Had the deal not been halted continued dumping in the same area may not have produced the same results. So some good may have resulted. And they may have gotten lucky on the quantity dumped, type soil it was dumped on and local vegetation thriving in such a soil mixture.
That may not have been the case if they continued to dump the amount the proposed over 20 years.
And I agree, and decent horticulturist could have taken soil samples of the proposed dumping area and giving close results on what will happen to the soil and what would be best suited to grow there.
Perhaps this area could be used as the new control area for future dumping plans.
Gregg Eshelman
Much of the South American jungle isn't completely natural. Ancient peoples burned wood to charcoal and spread it on the land for fertilizer. Before they did that, the land was barren or grassland.

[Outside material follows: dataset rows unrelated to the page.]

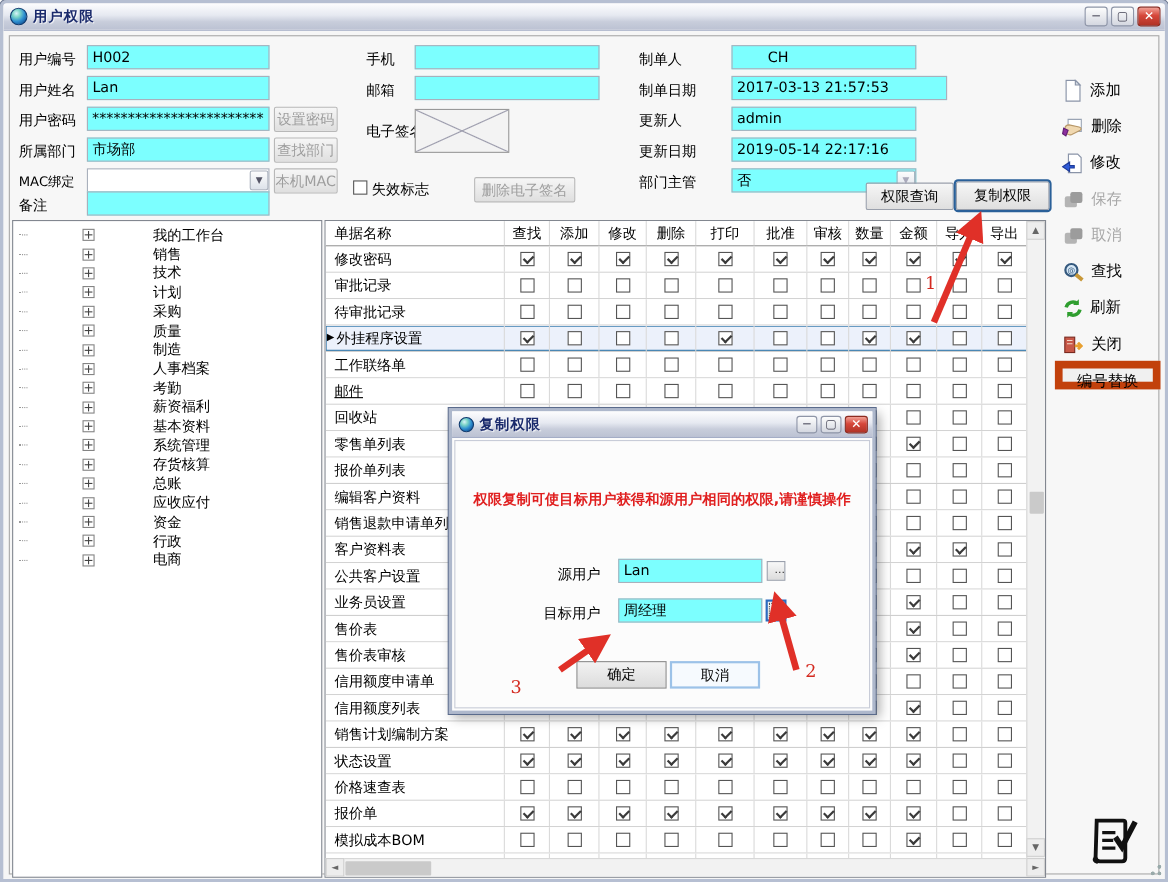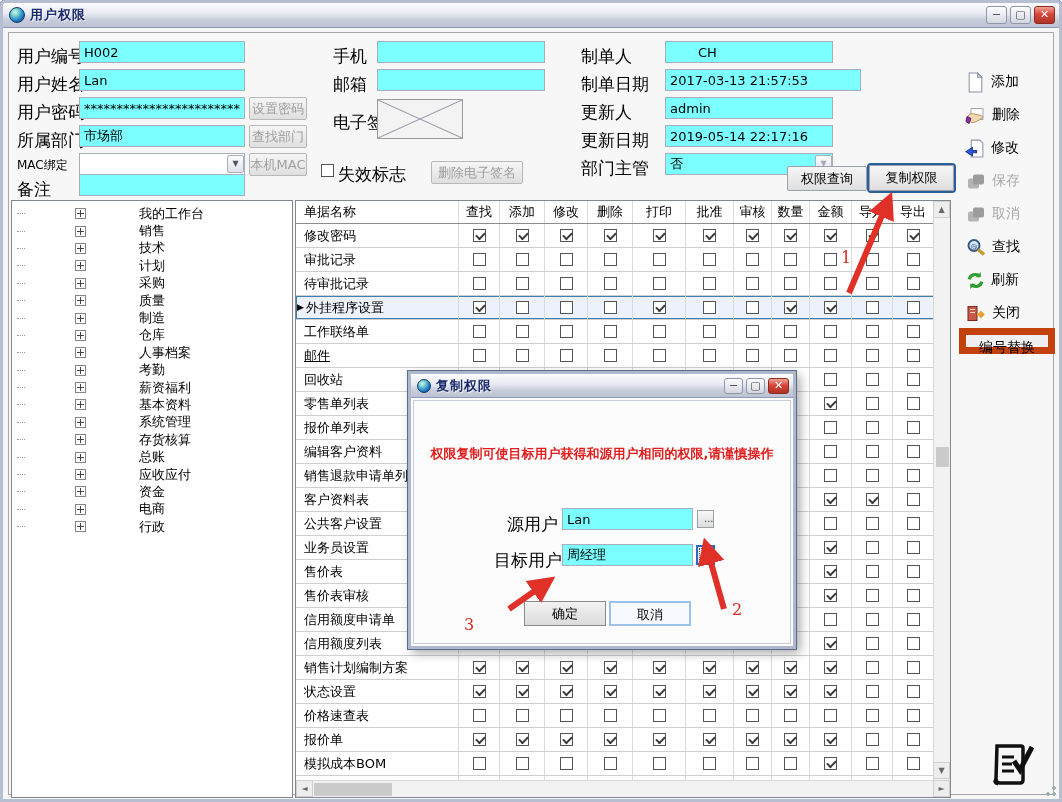"用户编号" .lbl { font-size: 17px -> 13px }
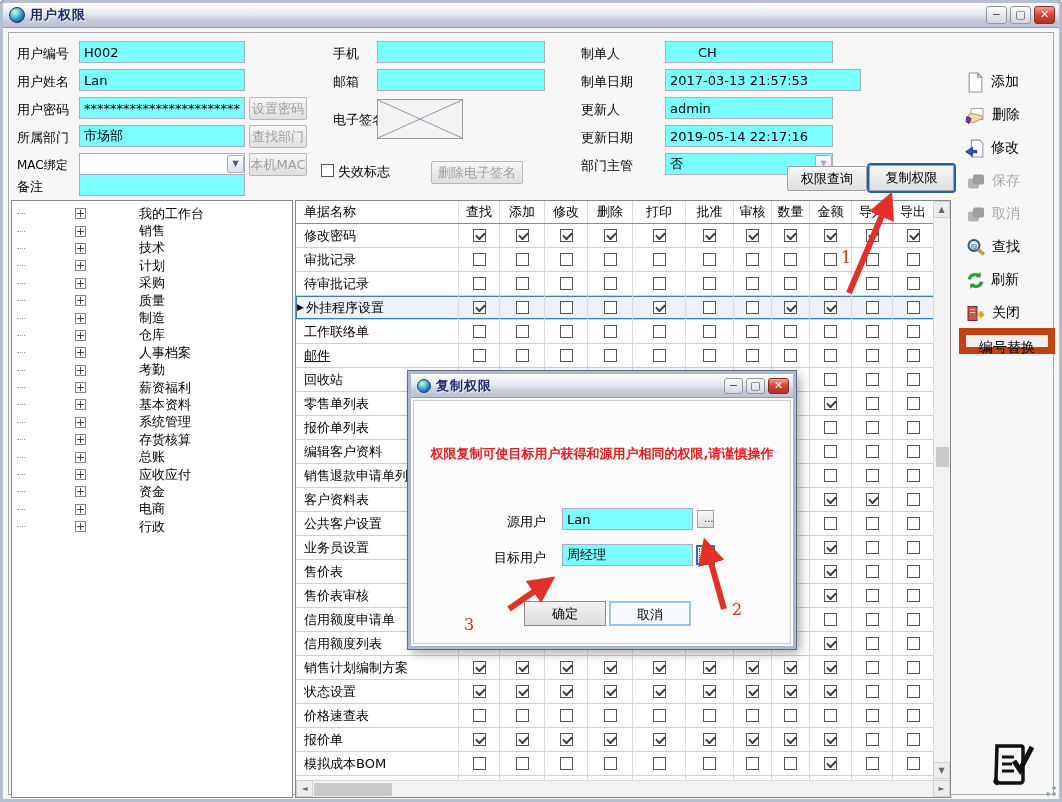"仓库" div.titem { html: <div> <span></span> <span></span> <span>仓库</span> </div> -> none }
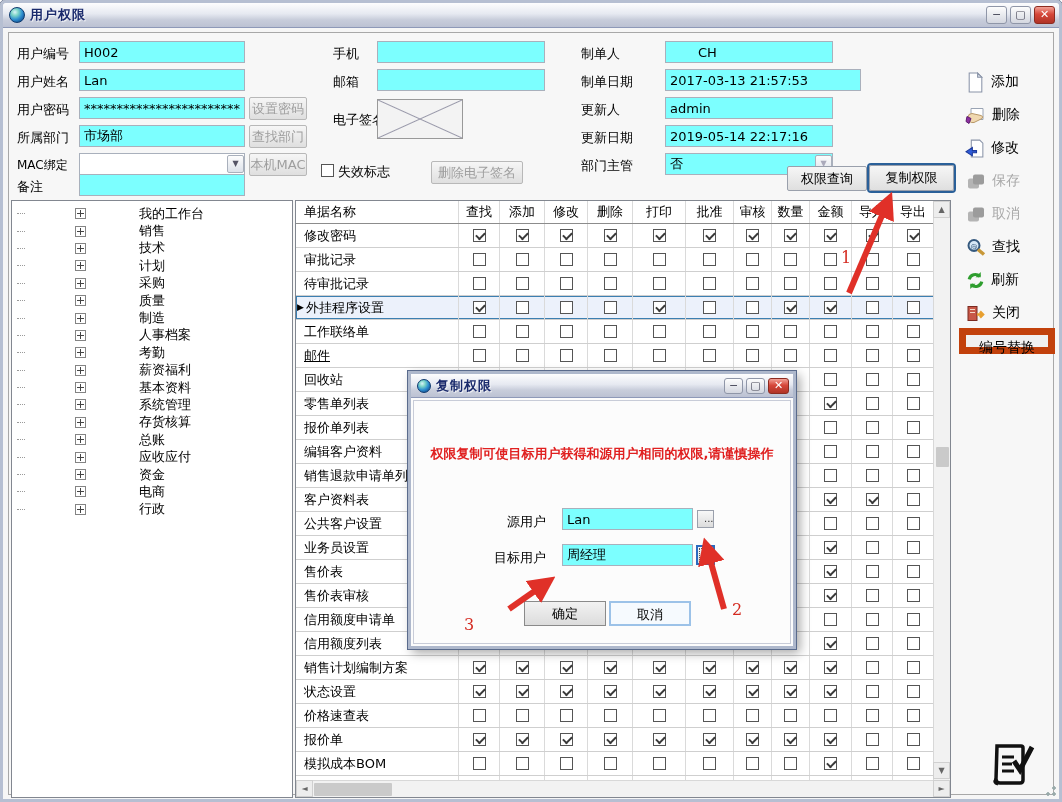"电商" div.titem { order: before "行政" -> after "行政" }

When their civilizations declined (a process started long before the Spanish and Portuguese arrived) and they abandoned their charcoal fertilized farmland, the other plants and trees thrived on the rich but thin soil.
Forward some centuries and farmers cut down everything and burn it, returning nutrients to the soil. But then they planted and harvested without additional fertilizer or deep tilling and depleted the soil nutrients.
The environmentalist 'solution' is to just stop farming to grow food.
They tend to fly into fits should anyone try to discuss applying fertilizer and deep tilling to improve the soil quality so that more food can be grown on less land, and to enable better regrowth of the jungle.
If the fertilizer can be natural food processing waste like orange peels, so much the better. Even better than simply dumping it would be tilling it in down to a half meter or deeper so that it can support deep root systems for trees.
npublici
Lawyers can destroy anything.
amazed W1
A brilliant positive result but so many negatives. 1) that the nobody is willing to get the UN onto overgrazing and so onto the absolute need for population control of the humans, not just the cattle. 2) that both the slash and burn techniques and the so-called civilised equivalent, a.k.a. deforestation are not banned 3) that such a ridiculous lawsuit should be brought and the court decision did not include allowing Del Oro to claim for all costs if the environmental benefits became so obvious.
Don Duncan
Aross & npublici: Business/lawyers are unethical, not stupid. They benefit from govt. force at our expense. But in the long run, we all suffer, thanks to pubic support of the use of institutionalized violence (govt.). Replacing that paradigm with a voluntary system would give reason, not force and corruption, a chance to change the present political chaoic societies into peaceful and properous ones. It's only logical, even if it doesn't comply with the age old paradigm of faith in force.